Monday, Aug. 30, 1937

Married. Cinemactress Anne Shirley; to Cinemactor John Howard Payne, grandnephew of the composer of Home, Sweet Home; in Santa Barbara, Calif.

Engaged. Farouk I. King of Egypt, 18; and his childhood friend, Sasi Naz Zulficar, 16-year-old daughter of a judge in the Alexandria Mixed Court of Appeals, granddaughter of onetime Premier Mohamed Said Pasha; in Cairo. The wedding date, Miss Zulfkar's 17th birthday, is almost a year away.

Sued. By Cinemactress Barbara Stanwyck: her onetime husband, Funnyman Frank Fay; for a division of joint property held at the time of their divorce in December 1935; in Los Angeles.

Left. By Eleanor Elkins Widener Rice, donor to Harvard of its famed Widener Memorial Library: life interest in an estate valued between $50,000,000 and $60,000,000; to her husband, Explorer Alexander Hamilton Rice. On the event of Dr. Rice's death, Mrs. Rice's estate is to be divided between her surviving son and daughter.

Died. Mrs. Florence Pitman Temple, 40, wife of Radio Engineer John Temple, wife from 1916 to 1929 and mother of the two sons of President Walter Sherman Gifford of the American Telephone & Telegraph Co.; by falling or jumping from an 11th story hotel window; in Manhattan.

Died. Paul B. Hoeber, 53. longtime medical book publisher, founder of the unique Annals of Medical History; of perforated stomach ulcer, after nine weeks' hospitalization; in Manhattan.

Died. Rodolfo Chiari, 67, onetime (1924-28) President of the Republic of Panama, leader of the powerful Liberal Party in Panama; in Los Angeles.

Died. Mrs. Elizabeth Ann Gomez, 67, mother of ace New York Yankee Pitcher Vernon ("Lefty") Gomez; in Rodeo, Calif, (see p. 47).

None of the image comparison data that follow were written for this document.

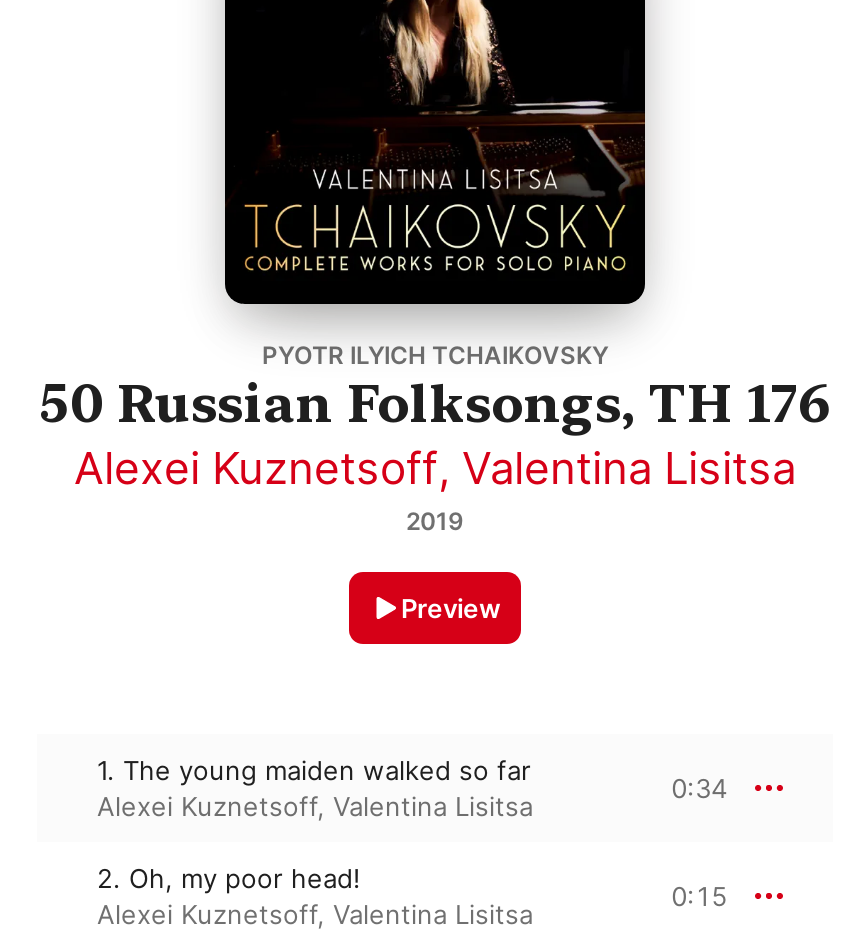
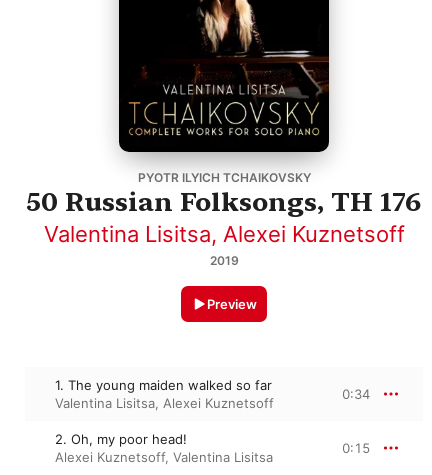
- Alexei Kuznetsoff, Valentina Lisitsa
+ Valentina Lisitsa, Alexei Kuznetsoff

- Alexei Kuznetsoff, Valentina Lisitsa
+ Valentina Lisitsa, Alexei Kuznetsoff
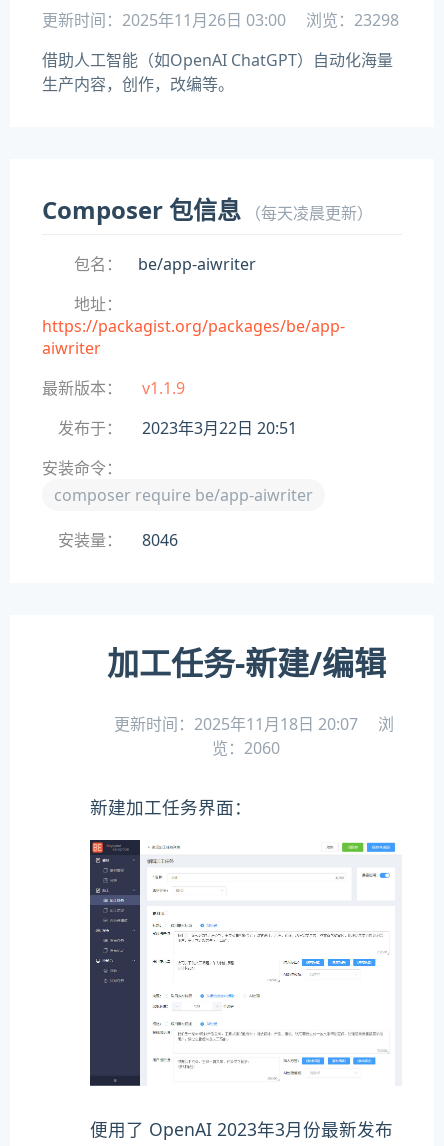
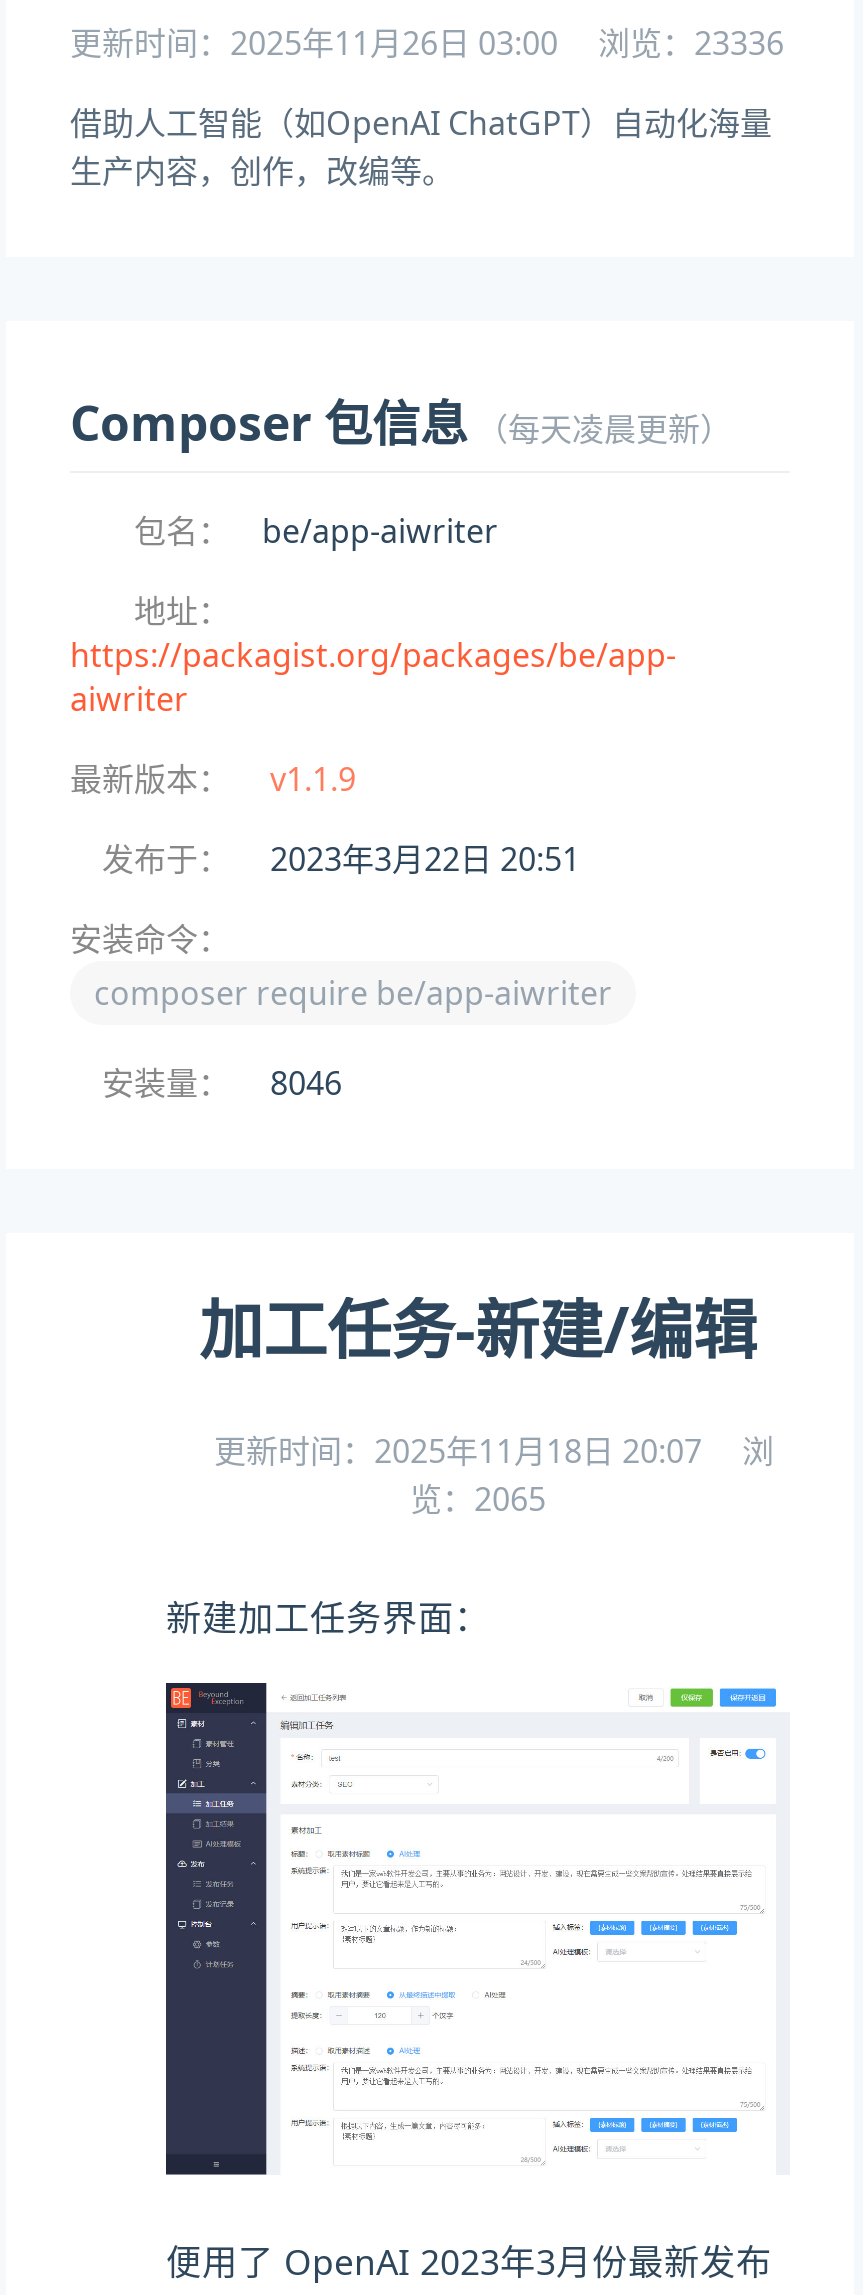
- 更新时间：2025年11月26日 03:00 浏览：23298
+ 更新时间：2025年11月26日 03:00 浏览：23336

- 览：2060
+ 览：2065
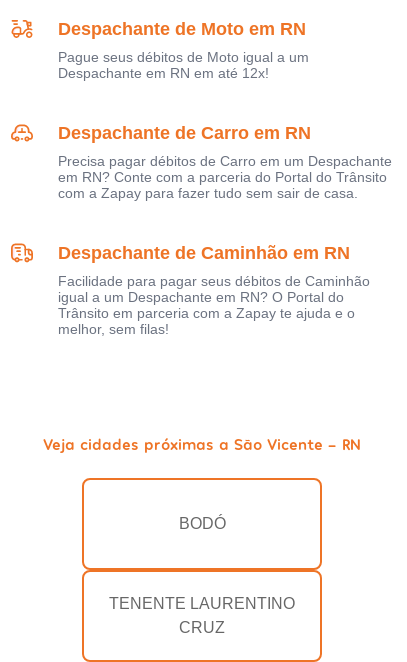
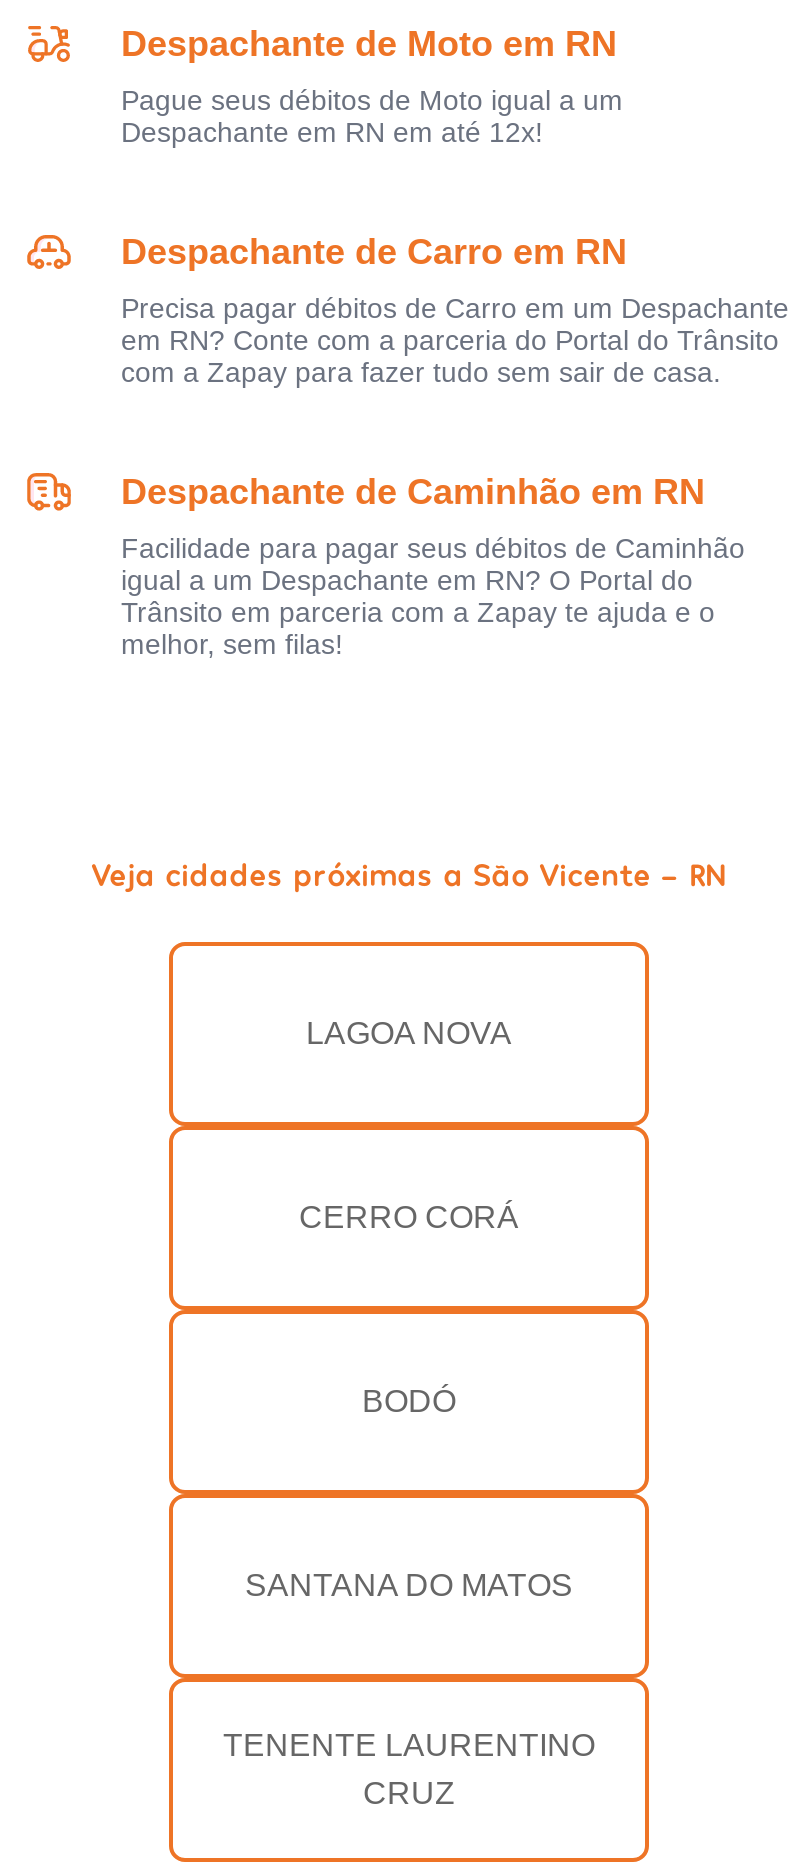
+ CERRO CORÁ

+ LAGOA NOVA

+ SANTANA DO MATOS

Died. Baron Elard von Oldenburg-Januschau, 82, most typical pre-War member of Germany's land-owning Junkers, author of the famed phrase: "A lieutenant and ten men would be enough to lay the ghost of parliamentary government in Germany"; in Marienwerder, East Prussia.

Died. George Wright, 90, shortstop on the Cincinnati Red Stockings (first all-professional baseball team), founder of the sporting goods firm of Wright & Ditson, establisher of the first golf course in Boston at Franklin Park; in Dorchester, Mass.

Died. John Sanderson Dalziel, 98, wood engraver, friend of Charles Dickens, son of one of Dickens' publishers, illustrator for Dickens and Hans Christian Andersen; in Denver, Colo.